Python selenium find element returns nothing - python

I would like to find titles contain '募集说明书', but the following codes just return nothing.
No error, just nothing. empty results.
driver.get('http://www.szse.cn/disclosure/bond/notice/index.html')
wait = WebDriverWait(driver, 30)
datefield_st = wait.until(EC.element_to_be_clickable((By.XPATH, "//div[#class='input-group-wrap form-control dropdown-btn']/input[1]")))
datefield_st.click()
wait.until(EC.element_to_be_clickable((By.XPATH, "//div[#class='calendar-control'][1]//div[3]//a"))).click()
wait.until(EC.element_to_be_clickable((By.XPATH, "//ul[#class='monthselect'][1]//li[text()='{}']".format("1")))).click()

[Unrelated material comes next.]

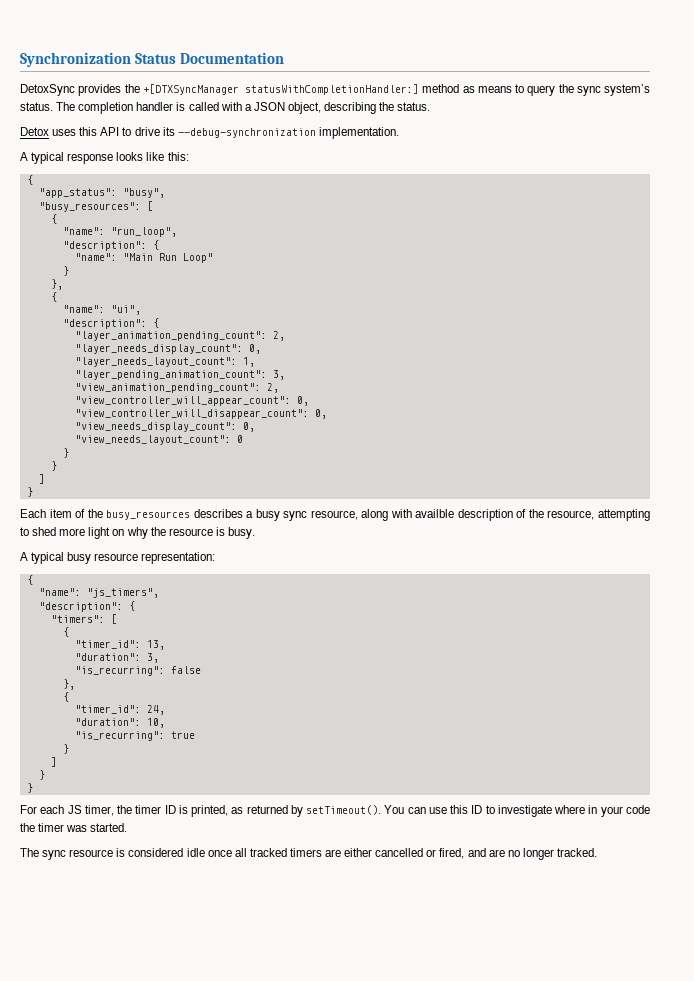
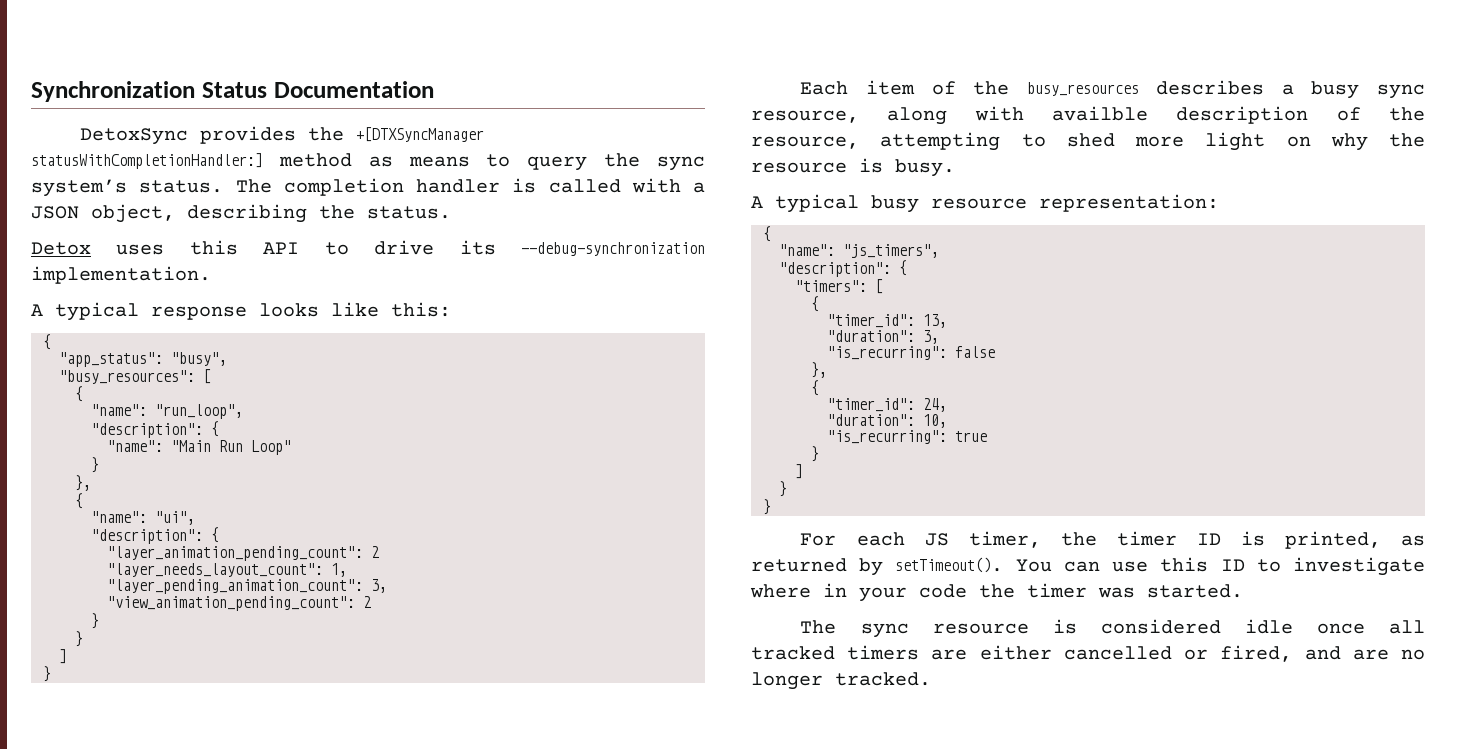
[272,331,285,341] [74,344,261,354] 2, // "layer_needs_display_count": 0, -> [371,546,379,558] 2
[266,383,279,393] [74,396,309,406] [74,409,327,419] [74,422,255,432] [74,435,243,445] 2, // "view_controller_will_appear_count": 0, // "view_controller_will_disappear_count": 0, // "view_needs_display_count": 0, // "view_needs_layout_count": 0 -> [363,596,371,608] 2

s1 = driver.find_element_by_class_name('input-left')
s1.send_keys("2022-1-1")
s2 = driver.find_element_by_class_name('input-right')
s2.send_keys("2022-1-18")
driver.find_element_by_id("query-btn").click()
while True:
time.sleep(2)
try:
links=[link.get_attribute('href') for link in wait.until(EC.presence_of_all_elements_located((By.XPATH,"//a[#attachformat][.//span[contains(text(),'募集说明书')]]")))]
titles=[title.text for title in wait.until(EC.visibility_of_all_elements_located((By.XPATH, "//span[#class='pull-left ellipsis title-text' and contains(text(), '募集说明书')]//parent::a")))]
dates=[date.text for date in wait.until(EC.visibility_of_all_elements_located((By.XPATH, "//span[#class='pull-left ellipsis title-text' and contains(text(), '募集说明书')]//ancestor::td//following-sibling::td")))]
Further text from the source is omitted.